**TASK ITEM**. In the records below, repeat word for word only the lines starting at the one that contains "Running the Project" and ending at the one that contains "Jenkins - is rather simple.", pictures excluded.

**Change detection outputs**.
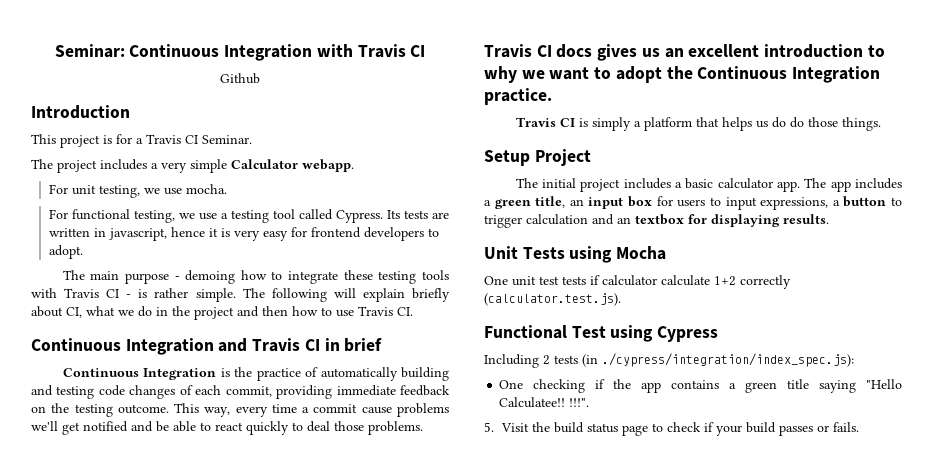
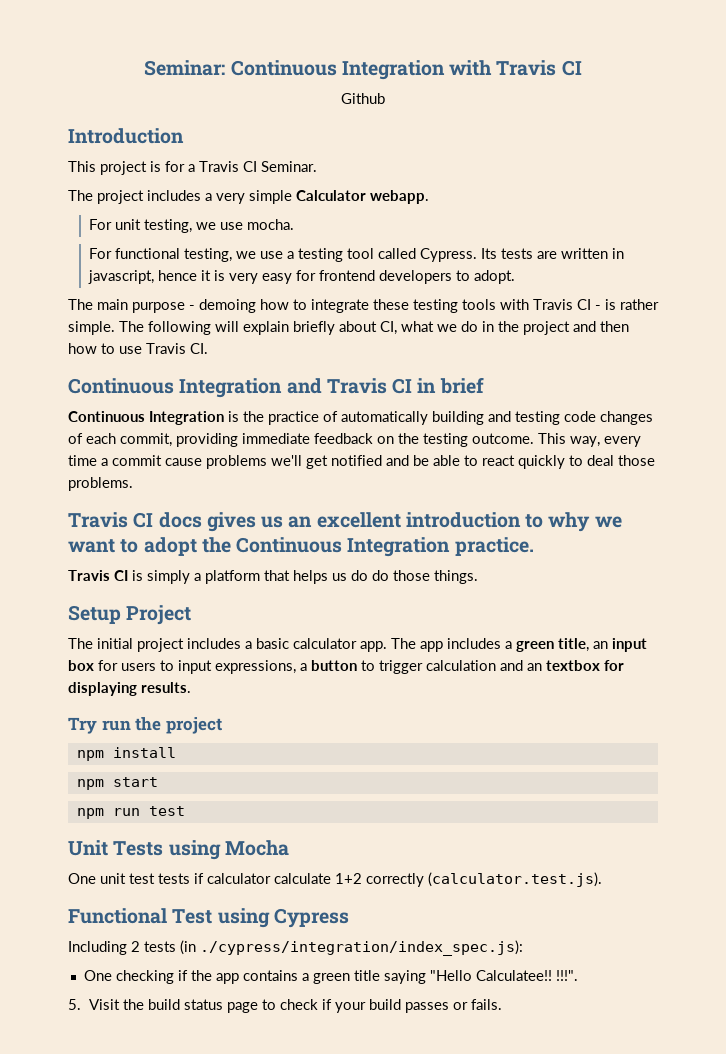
+ Try run the project
+ npm install
+ npm start
+ npm run test

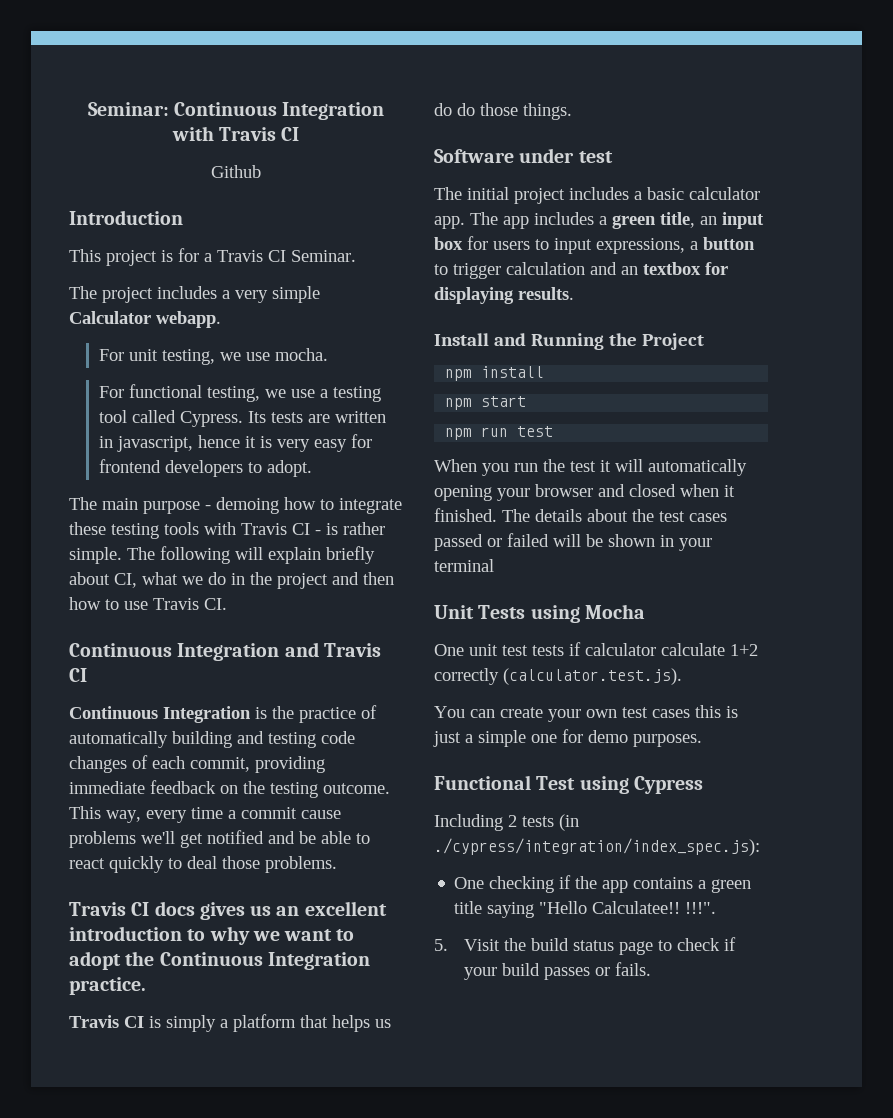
- Continuous Integration and Travis CI in brief
+ Continuous Integration and Travis CI
- Setup Project
+ Software under test
- Try run the project
+ Install and Running the Project
+ When you run the test it will automatically opening your browser and closed when it finished. The details about the test cases passed or failed will be shown in your terminal
+ You can create your own test cases this is just a simple one for demo purposes.

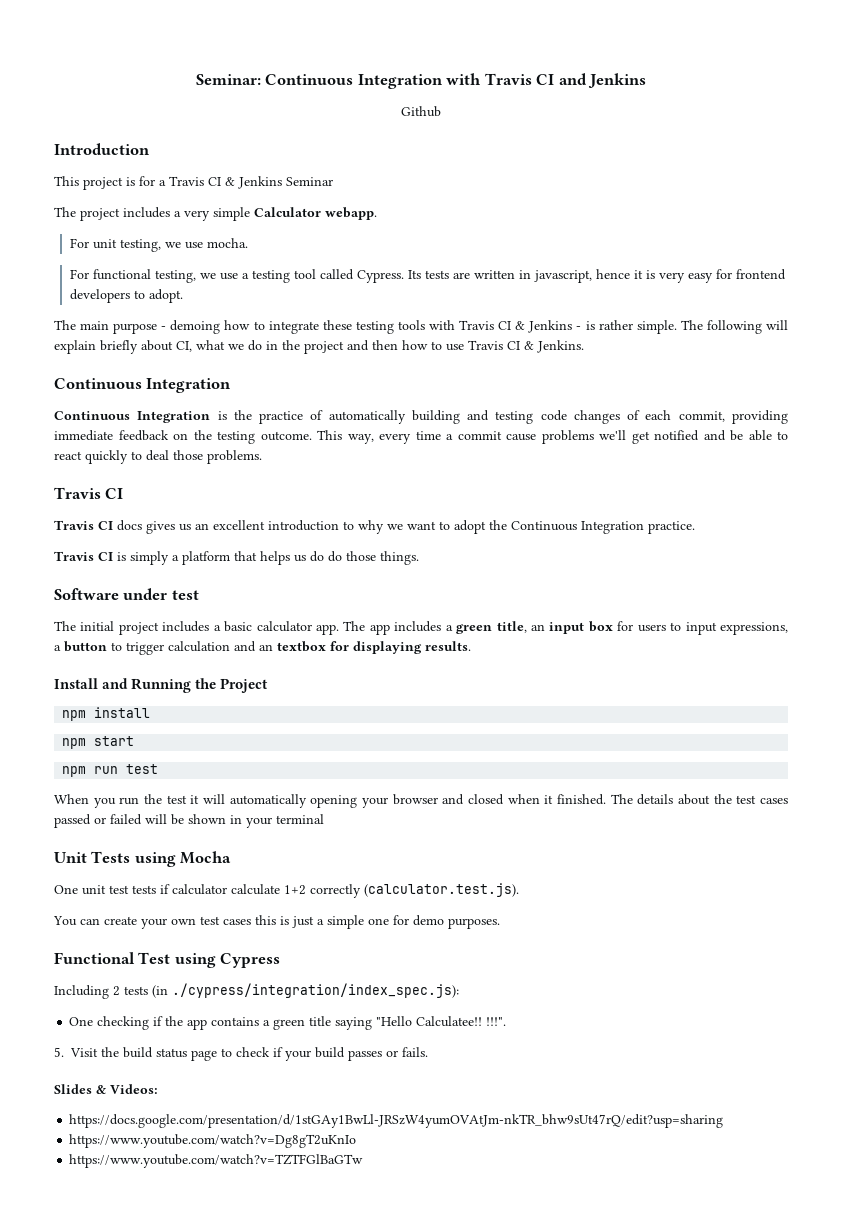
- Seminar: Continuous Integration with Travis CI
+ Seminar: Continuous Integration with Travis CI and Jenkins
- This project is for a Travis CI Seminar.
+ This project is for a Travis CI & Jenkins Seminar
- The main purpose - demoing how to integrate these testing tools with Travis CI - is rather simple.
+ The main purpose - demoing how to integrate these testing tools with Travis CI & Jenkins - is rather simple.
- The following will explain briefly about CI, what we do in the project and then how to use Travis CI.
- Continuous Integration and Travis CI
+ The following will explain briefly about CI, what we do in the project and then how to use Travis CI & Jenkins.
+ Continuous Integration
  This way, every time a commit cause problems we'll get notified and be able to react quickly to deal those problems.
+ Travis CI
+ Slides & Videos:
+ https://docs.google.com/presentation/d/1stGAy1BwLl-JRSzW4yumOVAtJm-nkTR_bhw9sUt47rQ/edit?usp=sharing
+ https://www.youtube.com/watch?v=Dg8gT2uKnIo
+ https://www.youtube.com/watch?v=TZTFGlBaGTw

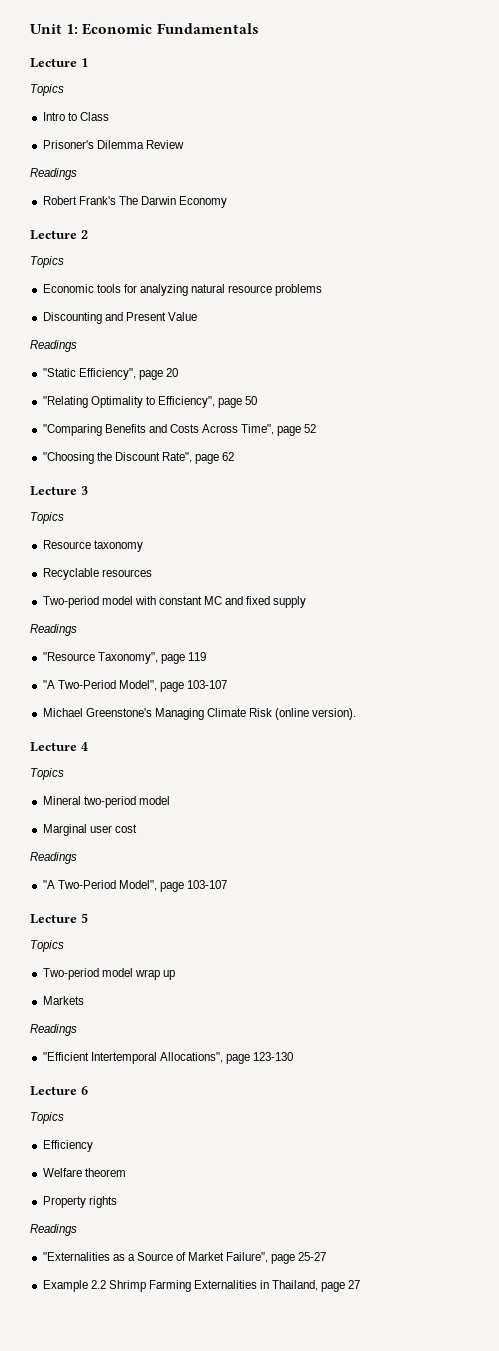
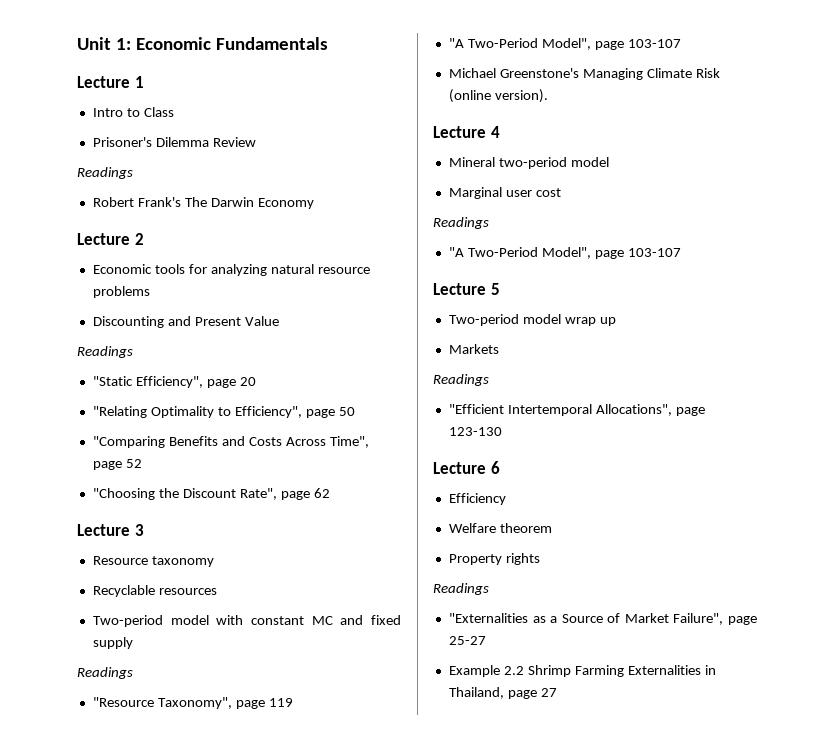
  Lecture 1
- Topics
  Lecture 2
- Topics
  Lecture 3
- Topics
  Lecture 4
- Topics
  Lecture 5
- Topics
  Lecture 6
- Topics

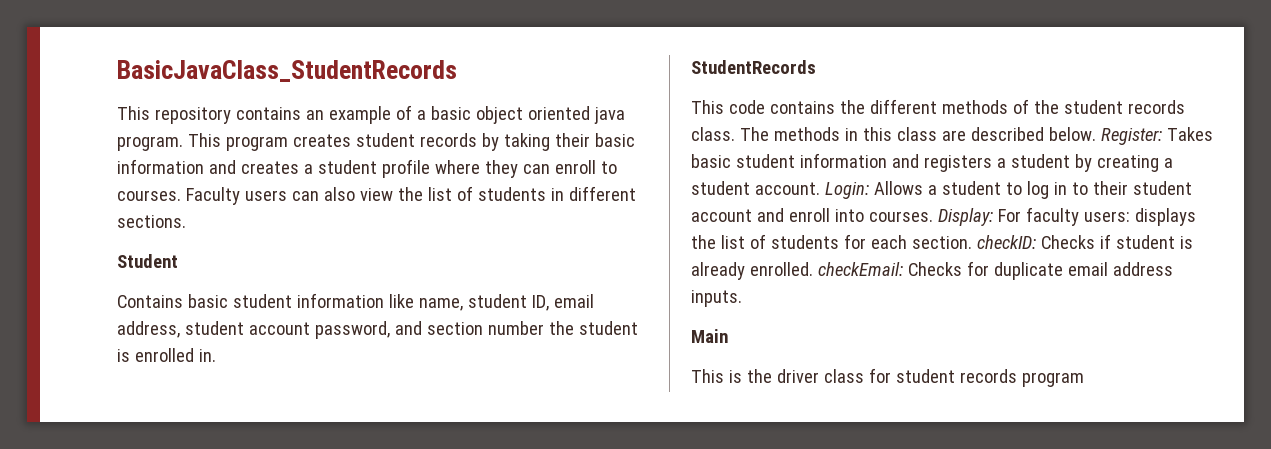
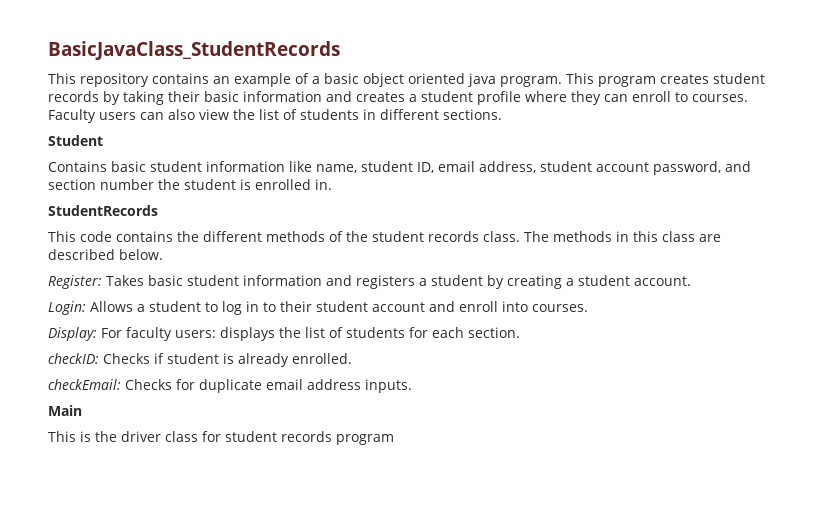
- The methods in this class are described below. Register:
+ The methods in this class are described below.
+ Register:
- Takes basic student information and registers a student by creating a student account. Login:
+ Takes basic student information and registers a student by creating a student account.
+ Login:
- Allows a student to log in to their student account and enroll into courses. Display:
+ Allows a student to log in to their student account and enroll into courses.
+ Display:
- displays the list of students for each section. checkID:
+ displays the list of students for each section.
+ checkID:
- Checks if student is already enrolled. checkEmail:
+ Checks if student is already enrolled.
+ checkEmail:

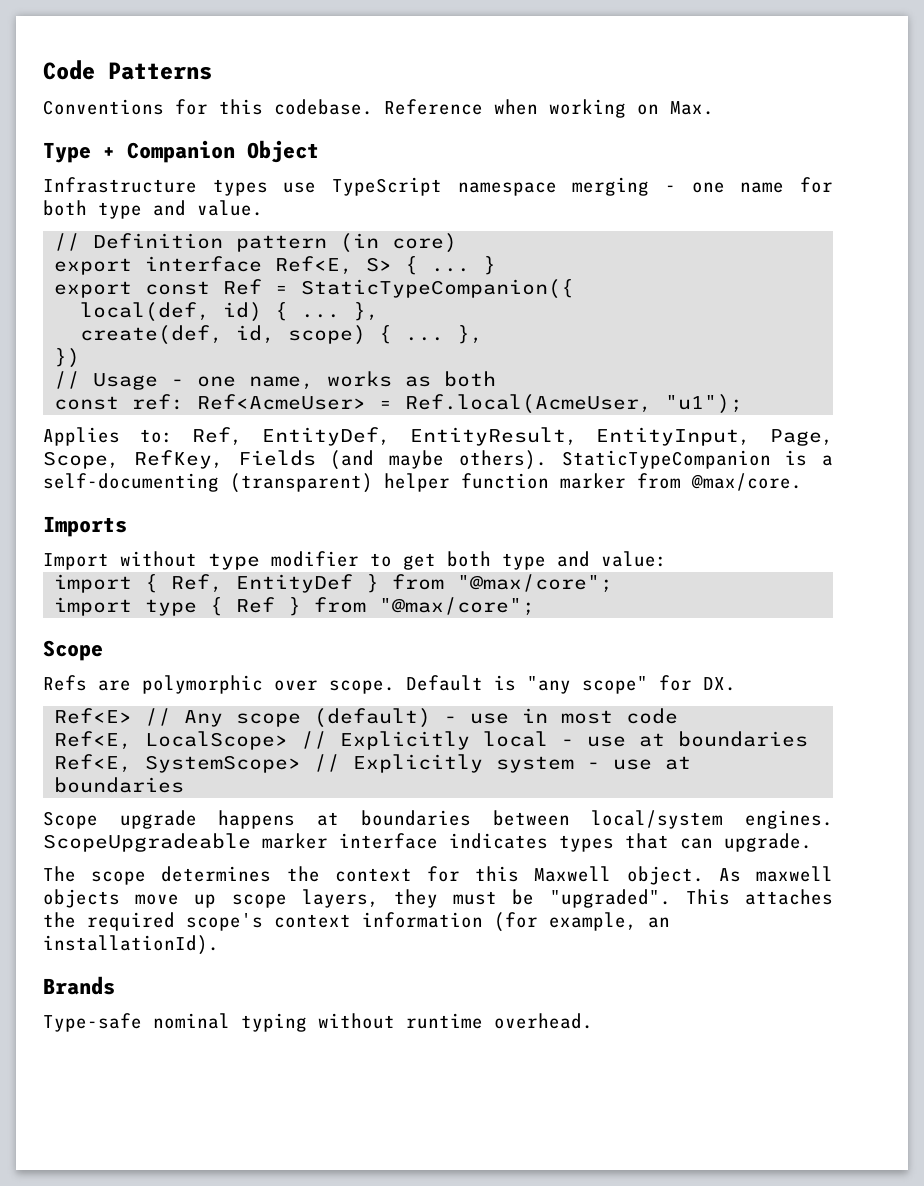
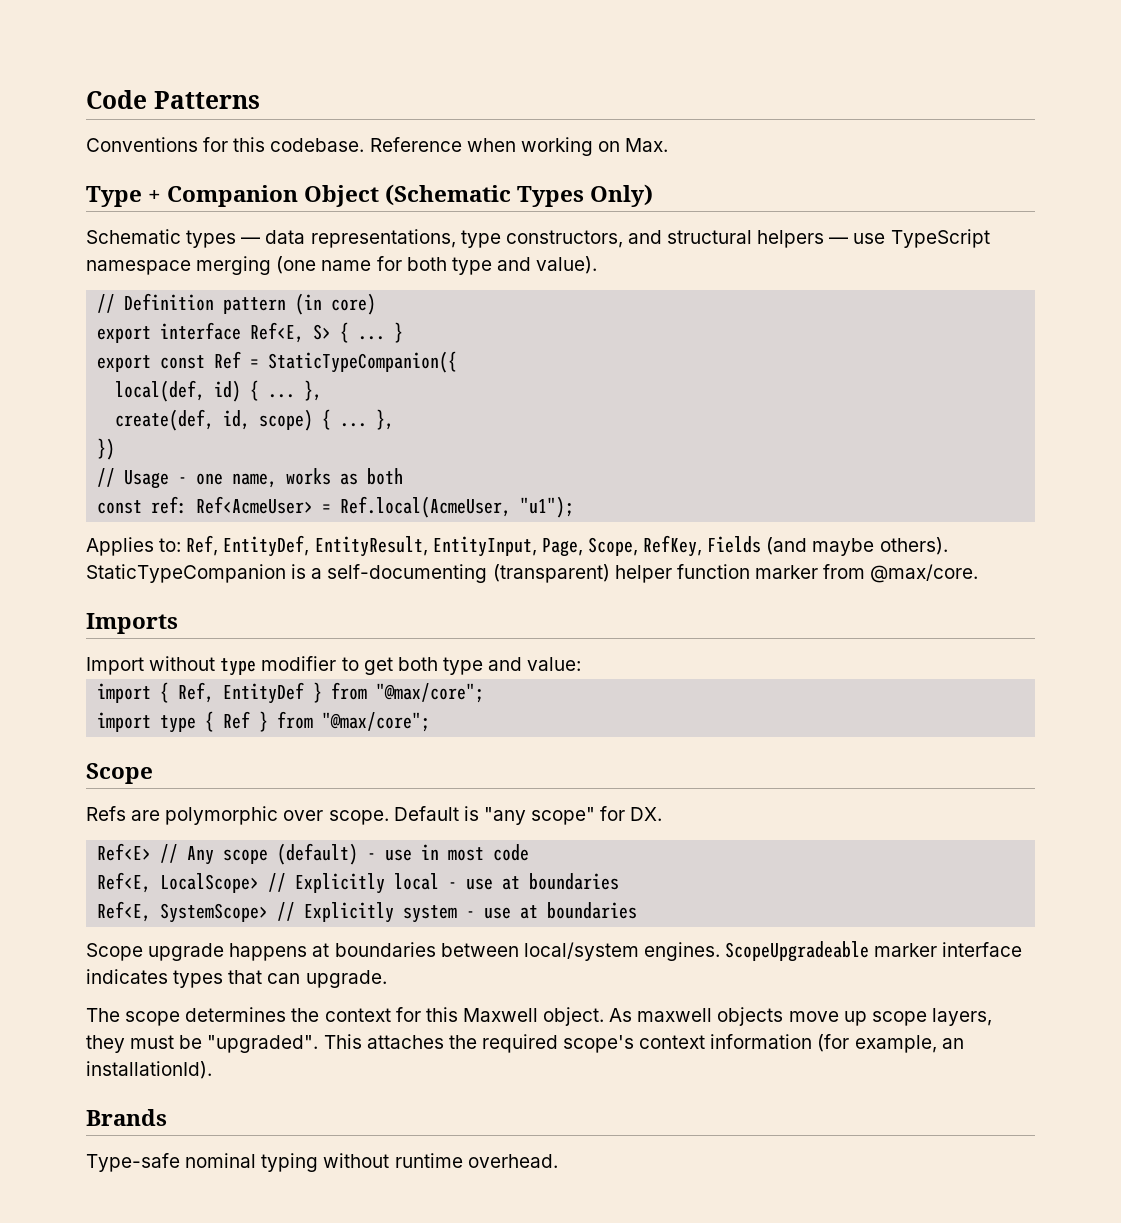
- Type + Companion Object
- Infrastructure types use TypeScript namespace merging - one name for both type and value.
+ Type + Companion Object (Schematic Types Only)
+ Schematic types — data representations, type constructors, and structural helpers — use TypeScript namespace merging (one name for both type and value).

**EXERCISE RESULT**.
+ Install and Running the Project
+ When you run the test it will automatically opening your browser and closed when it finished. The details about the test cases passed or failed will be shown in your terminal
+ You can create your own test cases this is just a simple one for demo purposes.

- Seminar: Continuous Integration with Travis CI
+ Seminar: Continuous Integration with Travis CI and Jenkins
- This project is for a Travis CI Seminar.
+ This project is for a Travis CI & Jenkins Seminar
- The main purpose - demoing how to integrate these testing tools with Travis CI - is rather simple.
+ The main purpose - demoing how to integrate these testing tools with Travis CI & Jenkins - is rather simple.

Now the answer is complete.